Hitzewellen werden künftig länger dauern, intensiver ausfallen und häufiger auftreten – selbst wenn die Klimakrise eingedämmt wird, mahnen die Forschenden. „Daher ist es wichtig, die gesundheitlichen Auswirkungen von Hitze zu quantifizieren und zu verstehen. Wir möchten mit unseren Ergebnissen dazu beitragen, dass in der öffentlichen Gesundheitsversorgung gezielte Maßnahmen getroffen werden“, erklärt Plaza García. Das könnten sehr konkrete Maßnahmen sein, neben Hitzeschutzplänen zum Beispiel auch der Einbau von Verschattungen, von Klimaanlagen oder auch das Anlegen grüner, kühlender Aufenthaltsorte.

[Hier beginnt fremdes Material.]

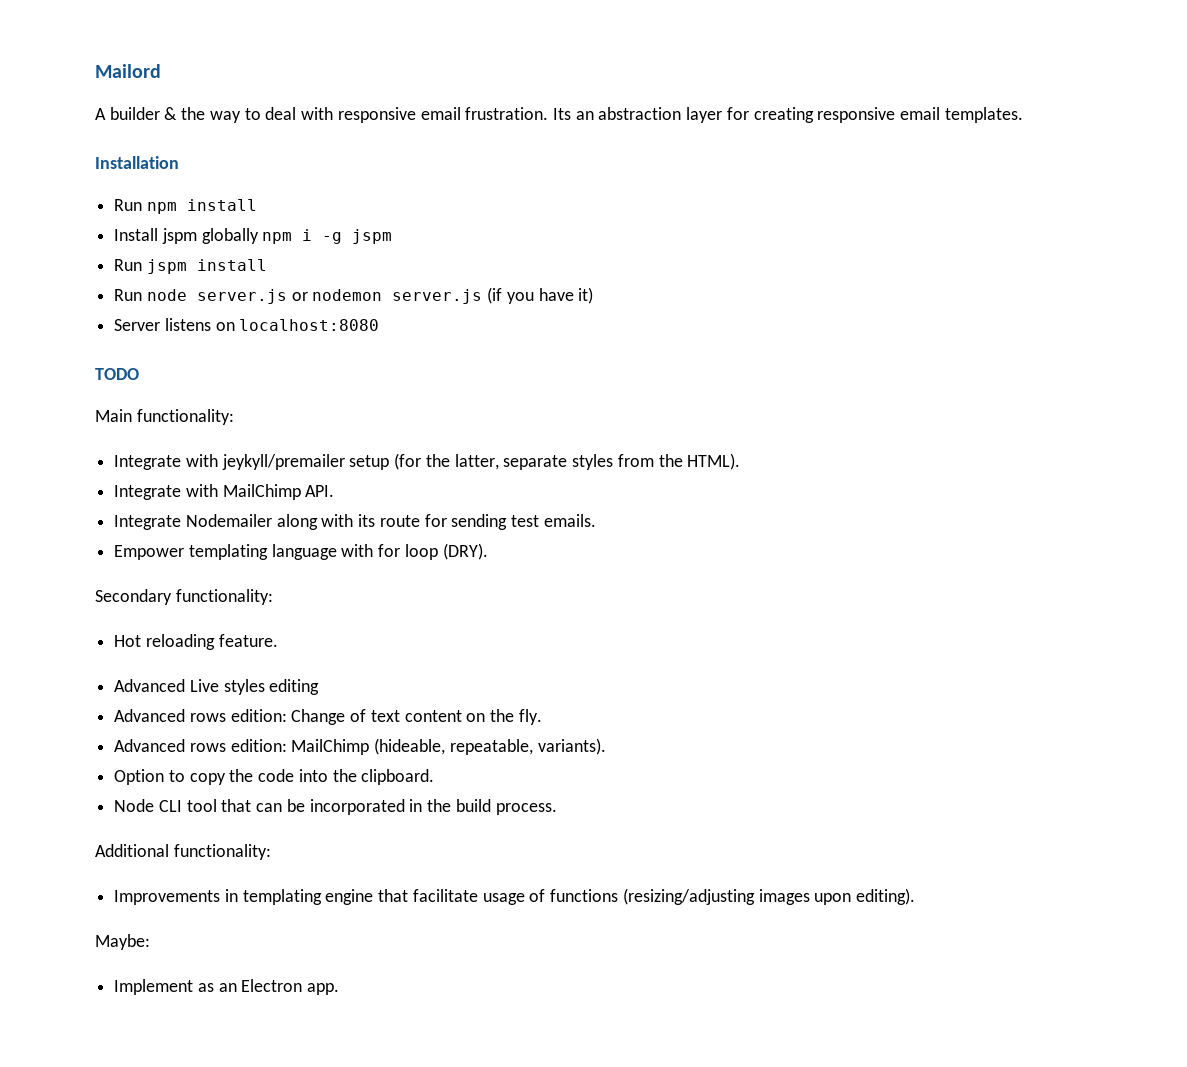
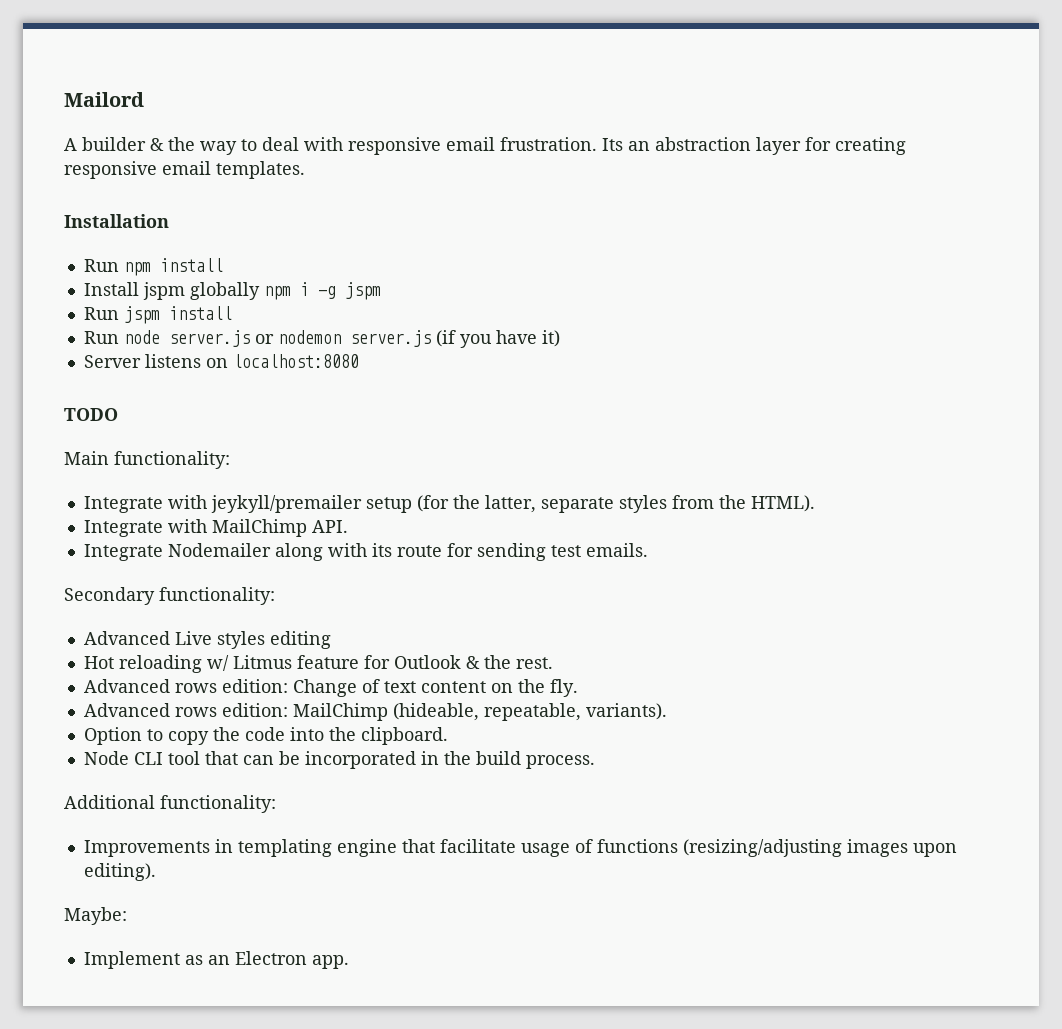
- Empower templating language with for loop (DRY).
- Hot reloading feature.
+ Hot reloading w/ Litmus feature for Outlook & the rest.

Neben Hitze setzt auch extreme Kälte den Menschen zu: Sie erhöht das Risiko, eine notfallmäßige Behandlung der Atemwege zu benötigen, noch stärker als Hitze und deutlich messbar. Eine große Rolle spielt dabei die saisonale Grippe. Sie galt in der Studie als Störfaktor. Das heißt, die Notfallbehandlungen gehen nicht ausschließlich auf die kalten Temperaturen zurück, sondern zumindest teilweise auch auf die Grippe.

Ein weiteres Beispiel für den Einfluss von Temperaturextremen auf Erkrankungen auf dem Gebiet der Pneumologie hatte kürzlich eine Gruppe australischer Forschender unter die Lupe genommen: Sie hatten die Entwicklung von Fällen Obstruktiver Schlafapnoe im Verlauf von Hitzewellen untersucht und sich dabei auf die Situation in verschiedenen europäischen Ländern konzentriert (wir berichteten). Dabei stellten sie fest, dass man sich in der medizinischen Versorgung in den nächsten Jahrzehnten wohl auf eine deutliche Zunahme der Fälle vorbereiten muss.

Ziel des Projektes ist die Erstellung eines Hitzeregisters

Im Projekt „Extreme“ werten die beteiligten Wissenschaftler pseudonymisierte Patientendaten aus dem Universitätsklinikum Augsburg sowie Abrechnungsdaten der Kassenärztlichen Vereinigung Bayern (KVB) aus. Diese verschränken sie mit den Wetterdaten der jeweiligen Tage aus Augsburg. So möchte das Forschungsteam herausfinden, welche Erkrankungen von Hitze beeinflusst werden. Im Fokus stehen vor allem Herz-Kreislauf-Erkrankungen, Komplikationen von Stoffwechselerkrankungen, Lungenerkrankungen oder Allergien.

Ziel ist es, ein Konzept für ein Hitzeregister zu erstellen, mit dem sich Dynamiken kommender Hitzewellen vorhersagen lassen, zum Beispiel der erwartbare Kapazitätsbedarf in der gesundheitlichen Versorgung. Zudem sollen Präventionsprogramme erarbeitet und implementiert werden.

Das Projekt soll dazu beitragen, die Anpassung an extremere Umweltbedingungen zu verbessern und letztlich Gesundheit zu erhalten.